# [What to produce]
Which lines in the entries below contain the string "http"? Show each of them in full.

# [Data supplied]
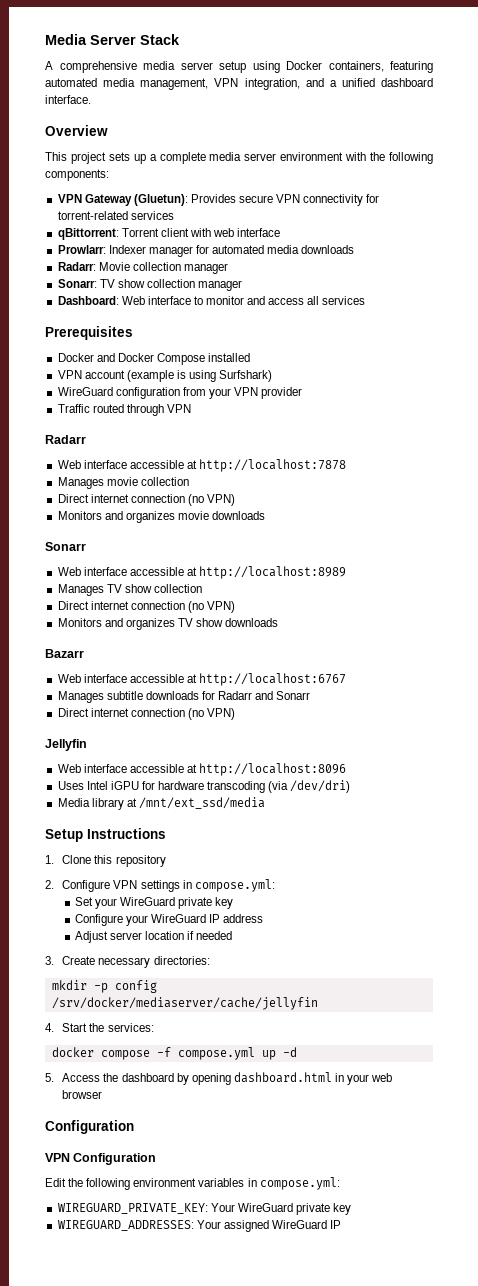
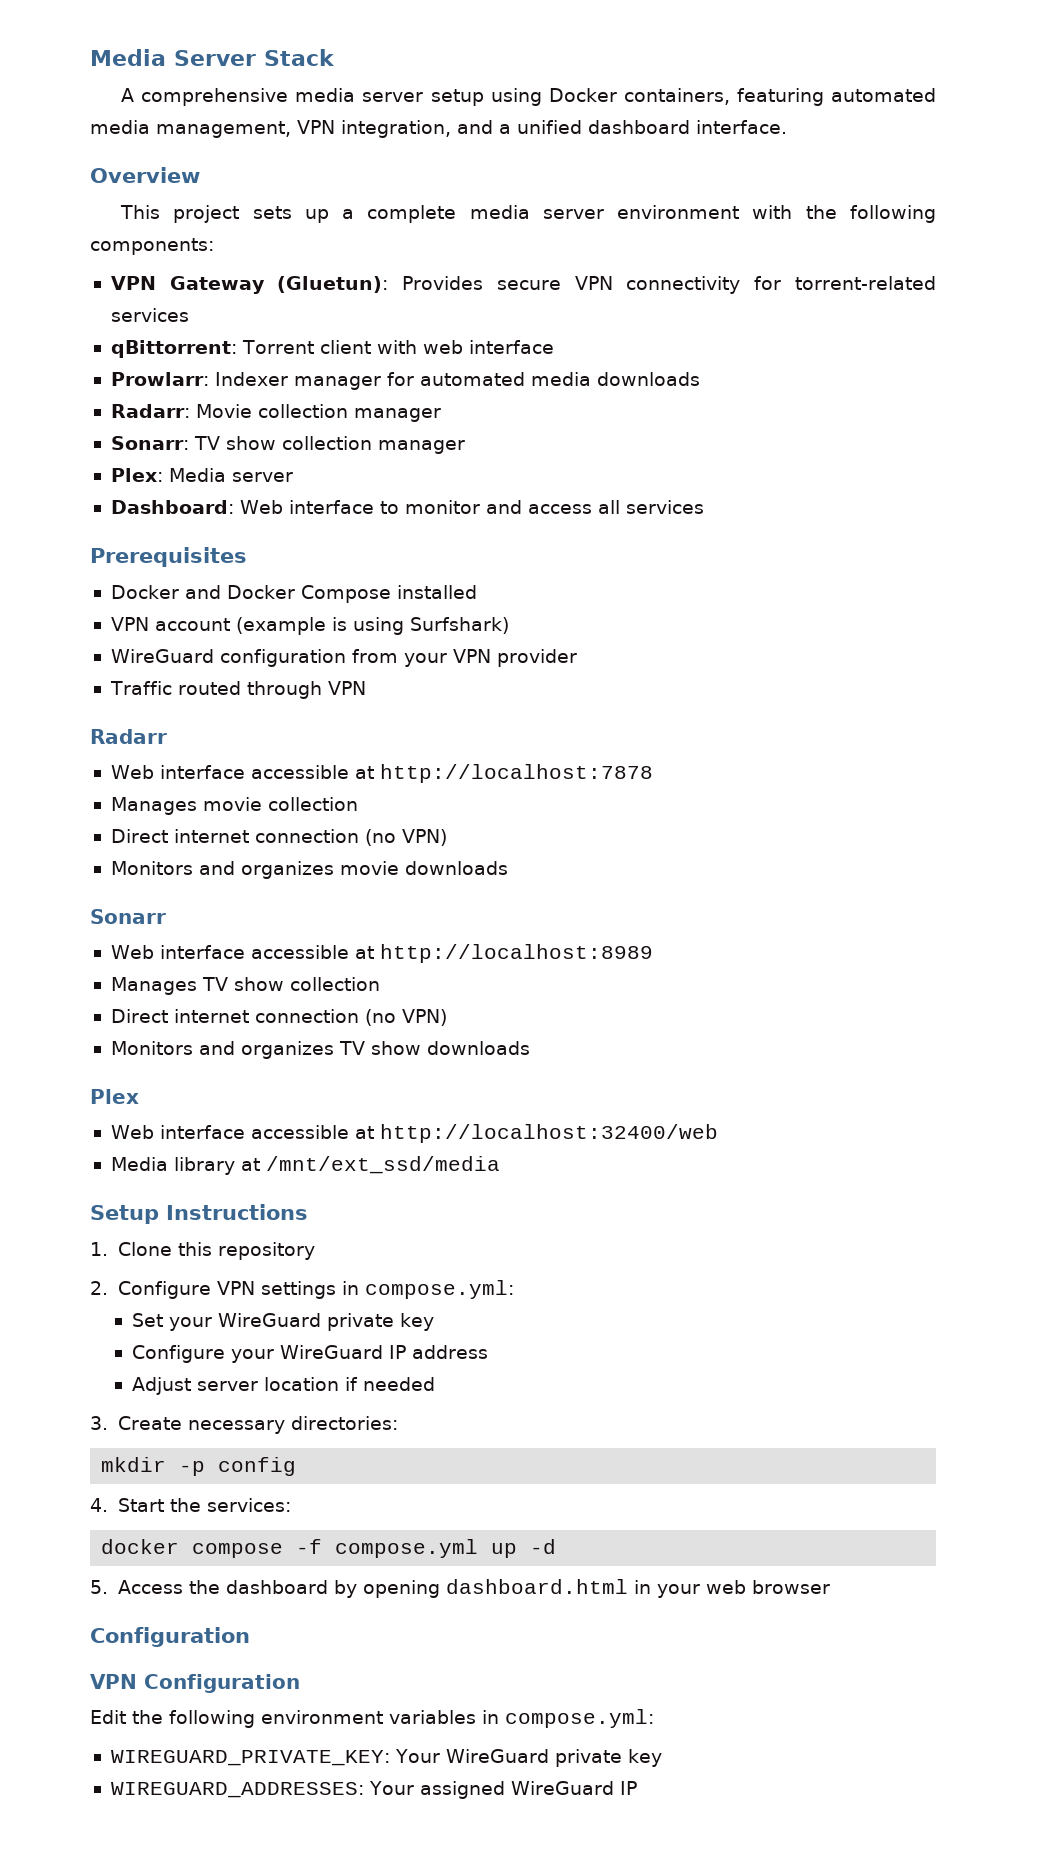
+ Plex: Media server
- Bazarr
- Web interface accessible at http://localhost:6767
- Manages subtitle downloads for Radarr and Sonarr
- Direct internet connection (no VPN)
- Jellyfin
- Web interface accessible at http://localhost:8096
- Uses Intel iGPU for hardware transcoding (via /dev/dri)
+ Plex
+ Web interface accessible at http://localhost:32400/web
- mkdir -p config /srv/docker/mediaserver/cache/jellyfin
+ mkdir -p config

# [Written response]
- Web interface accessible at http://localhost:6767
- Web interface accessible at http://localhost:8096
+ Web interface accessible at http://localhost:32400/web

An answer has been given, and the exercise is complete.